Ma quando si parte in famiglia il cosa è meglio per me non esiste, esiste il cosa è meglio per noi, semplicemente.
Ho passato un paio di notti insonni tra la voglia di far prevalere un po’ di sano egoismo e quella di far “vincere” il benessere di tutti. Mi sono ripetuta come mantra per giorni che alla fine nei precedenti 15 anni avevo sempre messo il nostro equilibrio familiare in primo piano, perché non continuare a farlo? Sembra semplice ma non lo è.
Tanti espatriati si trovano a fare i conti con gli stessi dubbi, solo cosi pare si riescono a tirar fuori le scelte migliori, per scegliere alla fin fine ci si deve tormentare un po’!
Mi sono svegliata una domenica mattina e guardando mio marito negli occhi ho detto: andiamo, andiamo in America, andiamo a Palo Alto, la scelta è definitiva, non parliamone più. Lui mi ha solo chiesto: sei sicura?
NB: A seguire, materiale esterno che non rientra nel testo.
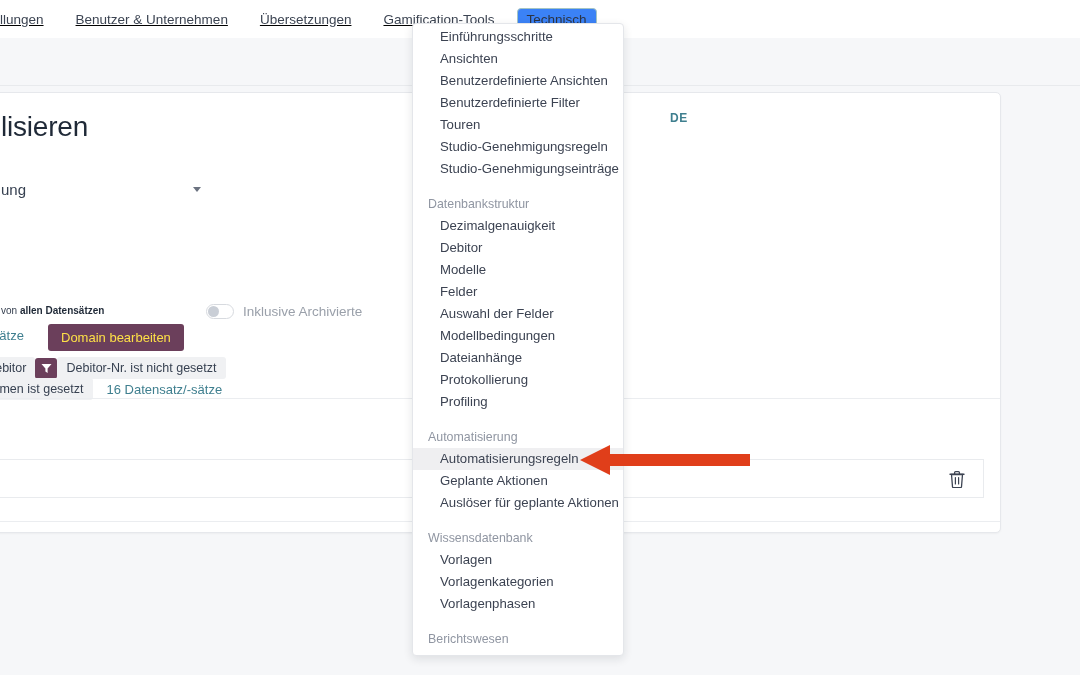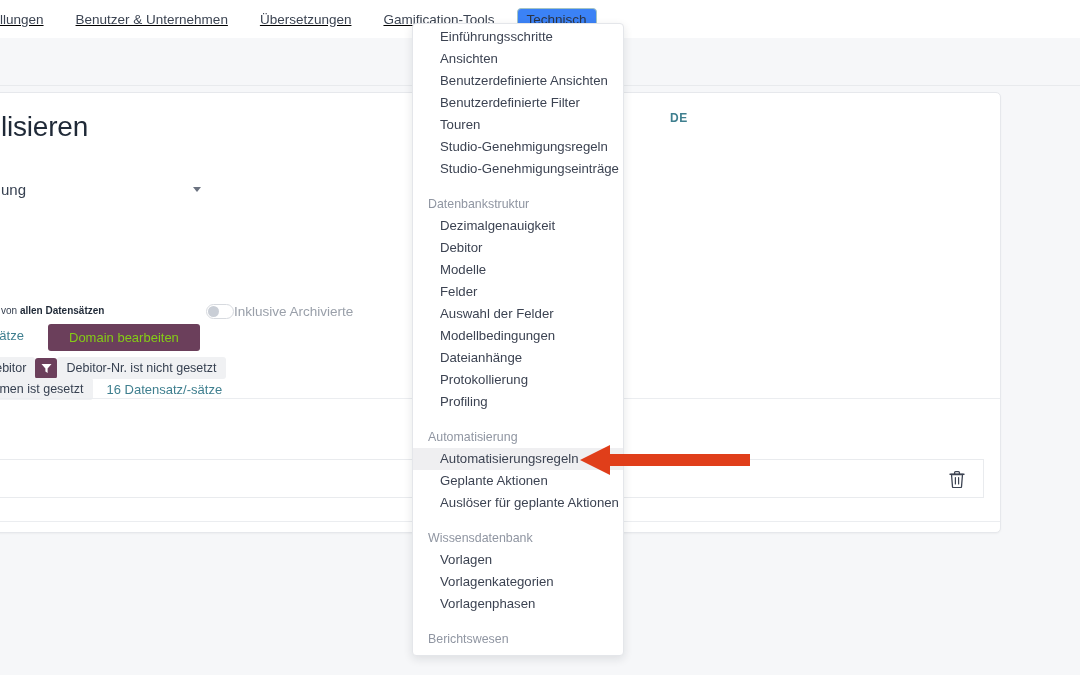--- a/index.html
+++ b/index.html
@@ -87,21 +87,21 @@
   }
 
   .apply-line {
     position: absolute; left: 40px; top: 212px;
     font-size: 10px; color: #374151; white-space: nowrap; text-align: right;
   }
   .apply-line b { font-weight: bold; color: #1f2937; }
 
   .toggle-wrap {
     position: absolute; left: 245px; top: 211px;
-    display: flex; align-items: center; 
+    display: flex; align-items: center; gap: 9px;
   }
   .toggle {
     width: 28px; height: 15px; border-radius: 8px;
     background: #ffffff; border: 1px solid #d7dadf;
     position: relative;
     cursor: pointer;
   }
   .toggle .knob {
     position: absolute; left: 1px; top: 1px;
     width: 11px; height: 11px; border-radius: 50%;
@@ -109,23 +109,23 @@
   }
   .toggle-label { font-size: 13.5px; color: #9aa0aa; white-space: nowrap; }
 
   .count-link {
     position: absolute; left: -18px; top: 235px;
     font-size: 13px; color: #3f7f8f; white-space: nowrap; cursor: pointer;
   }
 
   .domain-btn {
     position: absolute; left: 87px; top: 231px;
-    background: #6b3f5b; color: #84cc16;
+    background: #6b3f5b; color: #fde047;
     font-size: 13px;
-    padding: 6px 21px;
+    padding: 6px 13px;
     border-radius: 3px;
     cursor: pointer;
     white-space: nowrap;
   }
 
   
   .chip-row1 { position: absolute; left: -12px; top: 264px; display: flex; align-items: center; gap: 0px; }
   .chip-row2 { position: absolute; left: -22px; top: 285px; display: flex; align-items: center; gap: 14px; }
 
   .chip {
Anche perché ancora la sera prima il mio NO sembrava forte e chiaro.
Perché ho cambiato idea in 12 ore? Perché mi sono resa conto che sul piatto della bilancia la mia India non avrebbe potuto competere nel lungo periodo su quello che la Silicon Valley ci avrebbe regalato. Perché ho capito che andare ad ovest anziché ad est avrebbe avuto delle conseguenze molto più positive per il futuro nostro e delle nostre ragazze. Perché la strada più semplice era partire verso qualcosa che già conoscevo, l’India, ma che alla fine adoravo l’idea di rimettermi in gioco al 100%.
E cosi il nostro mese di febbraio di 10 anni fa si è trasformato in un mese di preparativi, Paolo infatti una volta date le dimissioni non avrebbe dovuto aspettare i canonici tre mesi, dovendo comunque partire in India a marzo e non partendo più, la società per cui lavorava gli ha concesso di andarsene ai primi di marzo, il che voleva dire una partenza per lui nel giro di poche settimane, e per noi un periodo abbastanza lungo con un oceano e più di mezzo.
È vero che da quella mattina in cui mi alzai per dire un SI definitivo alla nostra partenza verso gli States, non ho più rimesso in dubbio la mia decisione, il che non vuol dire che nei mesi precedenti la partenza mia, delle ragazze e della micetta, io fossi serena e felice. Ero tormentata, spaventata e con mille interrogativi, tutto nella norma insomma.
Adesso 10 anni dopo, alla luce dei nostri splendidi anni americani e di quello che ne è conseguito in termini di esperienze, opportunità, incontri, posso dire che mai scelta fu migliore. Certo allora fu un vero salto nel vuoto, forse il più grande che abbiamo mai fatto, abbiamo scommesso su un’avventura, su un progetto professionale, avremmo potuto sbattere la faccia, atterrare di brutto, e invece siamo stati tenaci ed è stata una scelta vincente.
Non è mai facile scegliere di partire, di cambiare vita, di mollare tutto, di chiudere porte e impacchettare ricordi, non è facile ma è entusiasmante, estremamente entusiasmante e la scarica folle di adrenalina che ogni cambiamento ci regala, compensa tutto lo stress!